Regulation

Minimum Wage Hike Could Cost Maryland County 47,000 Jobs by 2022


An independent study commissioned by Montgomery County, Maryland, a suburb of Washington, D.C., predicts some 47,000 jobs could be lost by 2022 if the County raises the minimum wage to $15 per hour over the next six years. The editorial board of no less a liberal pillar than the Washington Post reported on Monday that, at the very least, “$15-an-hour advocates owe the new report a careful reading.”

In January, Montgomery County Executive Isiah Leggett (D) vetoed legislation to increase the minimum wage—from $11.50 per hour to $15 per hour by 2020—in Montgomery County, drawing criticism from a coalition that included the Service Employees International Union (SEIU). The County then commissioned Philadelphia-based consulting group PFM to produce an independent analysis. The study, released this week, exposed the unintended consequences of raising the minimum wage.

The study found that the increase would result in the loss of approximately 47,000 mostly low-wage jobs, and $396.5 million in individual income lost to residents in the County by 2022. The study also found that:

Survey responses and focus group feedback suggest that County businesses are likely to lay off employees, replace unskilled or lower-educated employees with more qualified employees, cut remaining employee hours and benefits, suspend existing plans to invest in new locations or hire additional employees, and, at worst, close their businesses in responses to rising personnel costs driven by a minimum wage increase.
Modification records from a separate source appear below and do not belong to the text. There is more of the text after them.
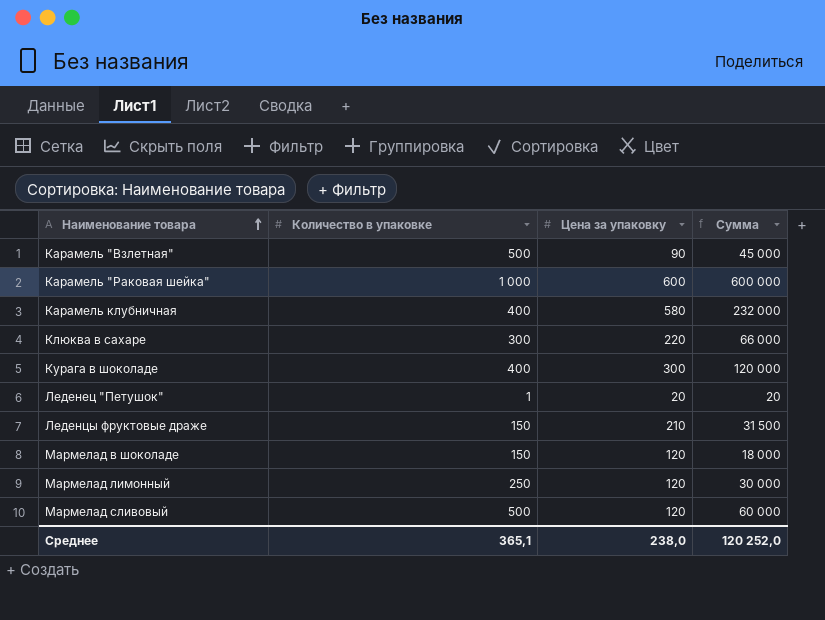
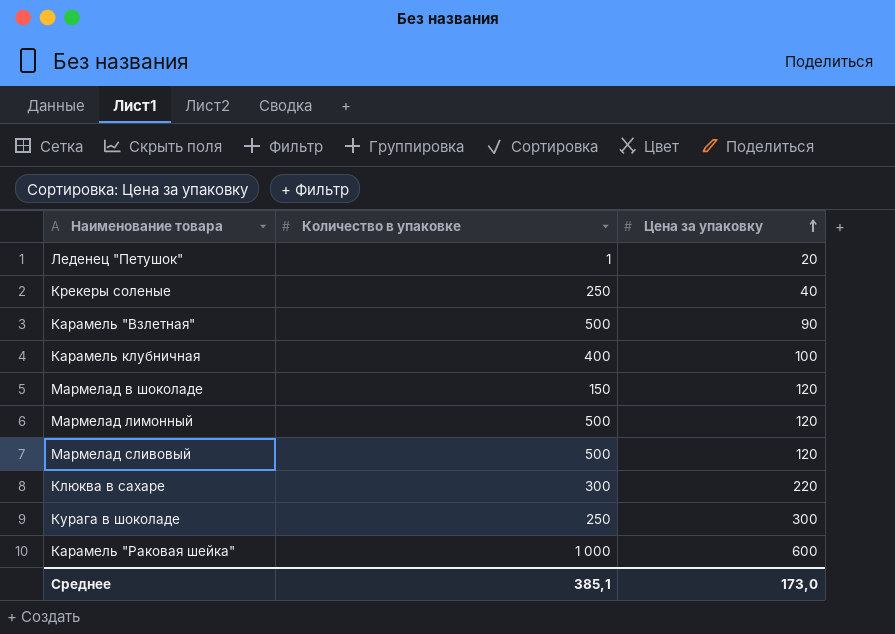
row order: Наименование товара ascending -> Цена за упаковку ascending
column Сумма | formula: [Количество в упаковке] * [Цена за упаковку] -> none
row Леденцы фруктовые драже: 150 | 210 | 31 500 -> none
row Крекеры соленые: none -> 250 | 40
Карамель клубничная | Цена за упаковку: 580 -> 100
Мармелад лимонный | Количество в упаковке: 250 -> 500
Курага в шоколаде | Количество в упаковке: 400 -> 250
Среднее | Количество в упаковке: 365,1 -> 385,1
Среднее | Цена за упаковку: 238,0 -> 173,0

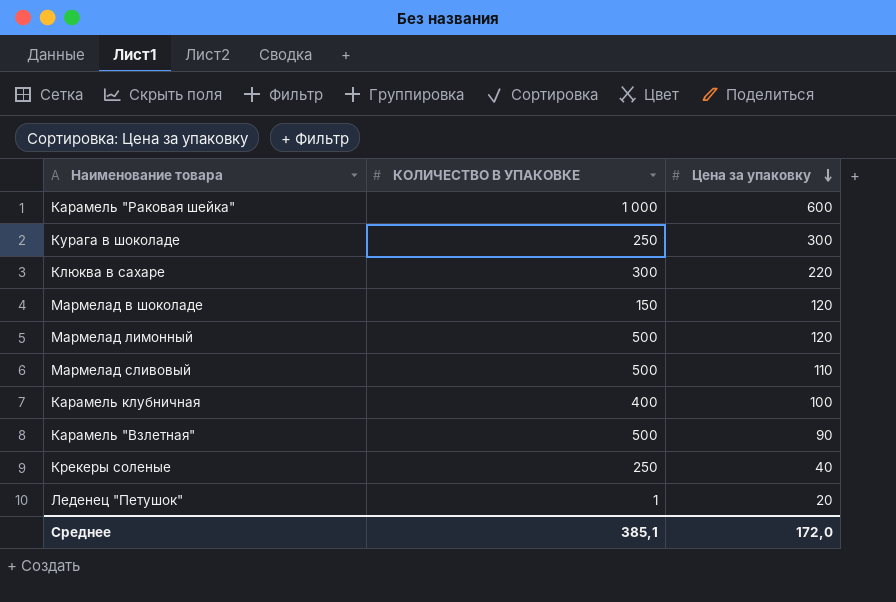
row order: Цена за упаковку ascending -> Цена за упаковку descending
column name: Количество в упаковке -> КОЛИЧЕСТВО В УПАКОВКЕ
Мармелад сливовый | Цена за упаковку: 120 -> 110
Среднее | Цена за упаковку: 173,0 -> 172,0

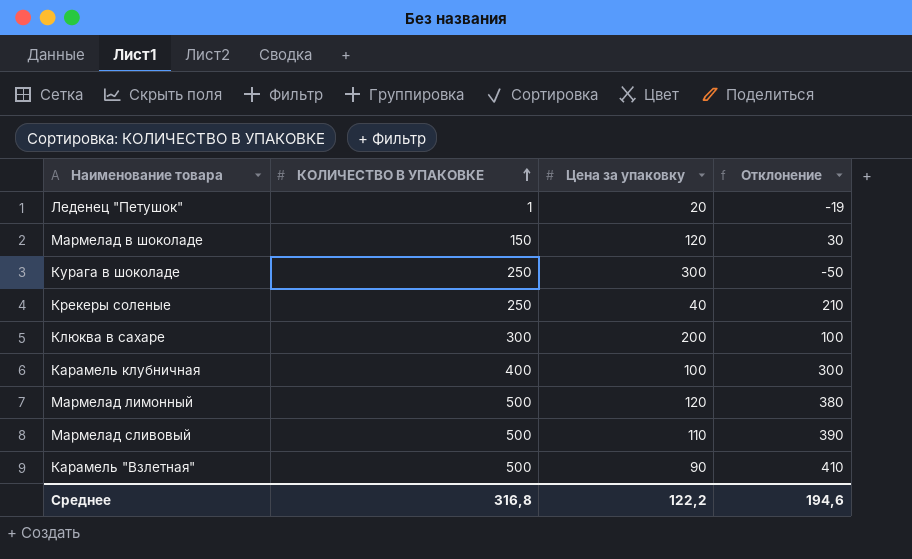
row order: Цена за упаковку descending -> КОЛИЧЕСТВО В УПАКОВКЕ ascending
column Отклонение | formula: none -> [КОЛИЧЕСТВО В УПАКОВКЕ] - [Цена за упаковку]
row Карамель "Раковая шейка": 1 000 | 600 -> none
Клюква в сахаре | Цена за упаковку: 220 -> 200
Среднее | КОЛИЧЕСТВО В УПАКОВКЕ: 385,1 -> 316,8
Среднее | Цена за упаковку: 172,0 -> 122,2

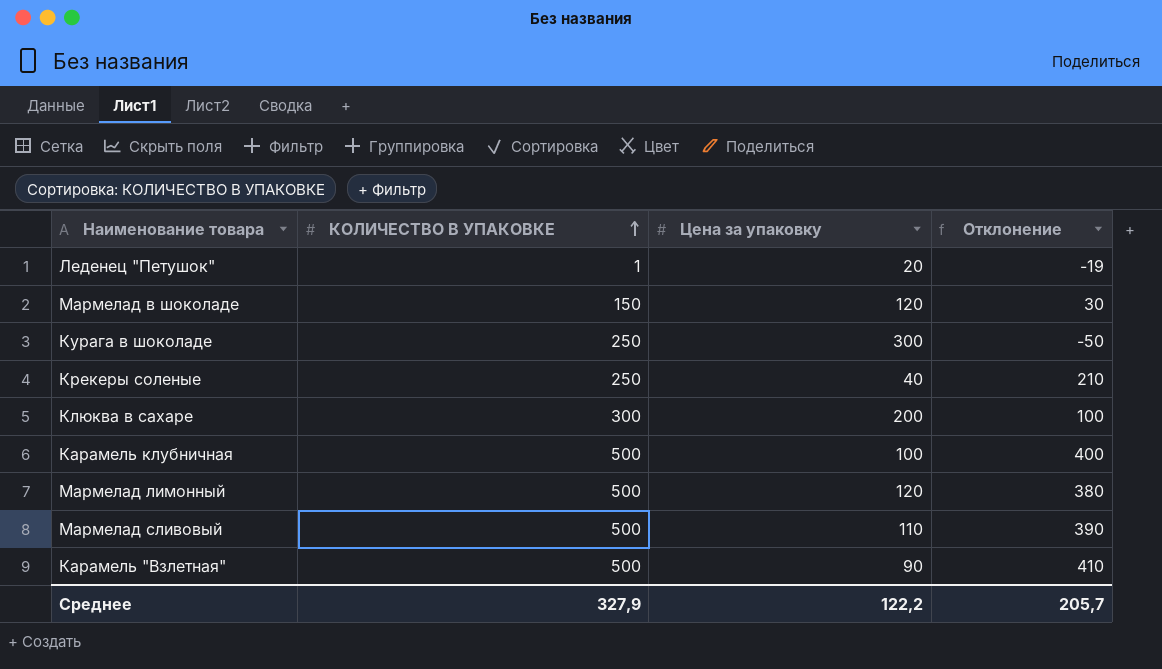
Карамель клубничная | КОЛИЧЕСТВО В УПАКОВКЕ: 400 -> 500
Карамель клубничная | Отклонение: 300 -> 400
Среднее | КОЛИЧЕСТВО В УПАКОВКЕ: 316,8 -> 327,9
Среднее | Отклонение: 194,6 -> 205,7

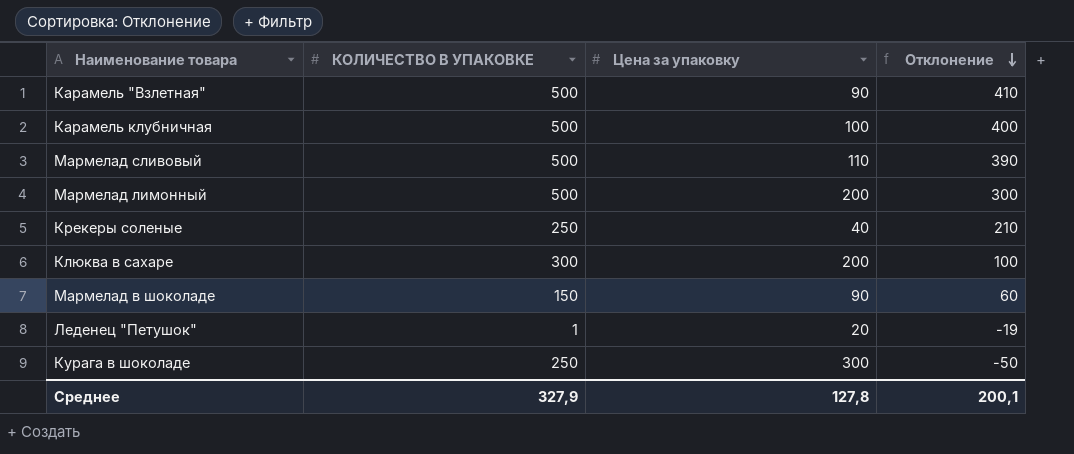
row order: КОЛИЧЕСТВО В УПАКОВКЕ ascending -> Отклонение descending
Мармелад лимонный | Цена за упаковку: 120 -> 200
Мармелад лимонный | Отклонение: 380 -> 300
Мармелад в шоколаде | Цена за упаковку: 120 -> 90
Мармелад в шоколаде | Отклонение: 30 -> 60
Среднее | Цена за упаковку: 122,2 -> 127,8
Среднее | Отклонение: 205,7 -> 200,1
Image via Montgomery, MD county wage report, goo.gl/btzbnj

“This would spell a reduction of nearly $41 million in expected County tax revenue between fiscal 2018 and fiscal 2022,” notes the Washington Post. “Meanwhile, the county government’s payroll costs would go up $10 million.”

A separate piece in the Post discusses the ongoing debate over the efficacy of higher minimum wages pushed by unions, citing Montgomery County council member Marc Elrich’s (D) comment that the study is “nonsense.” Elrich, however, has recently come under fire from the local business community for introducing a tweaked version of the minimum wage increase bill vetoed by Leggett prior to the release of the commissioned independent study.

Image via Montgomery County, MD wage report, goo.gl/btzbnj

But Leggett retorted: “We can’t minimize some of the impacts outlined here, even if it’s not 47,000 jobs lost, even if it’s half that, those are some startling numbers. You can’t discount it all.”

Furthermore, the impact of a wage hike has been studied and documented in Seattle, Washington, by a University of Washington research team that closely monitored the effects of the city’s union-backed minimum wage hike. Capital Research Center covered the University of Washington study’s evidence, which suggests the wage increase lowered low-wage workers’ earnings by about $125 per month. According to the report:

Using a variety of methods to analyze employment in all sectors paying below a specified real hourly rate, we conclude that the second wage increase to $13 reduced hours worked in low-wage jobs by around 9 percent, while hourly wages in such jobs increased by around 3 percent. Consequently, total payroll fell for such jobs, implying that the minimum wage ordinance lowered low-wage employees’ earnings by an average of $125 per month in 2016.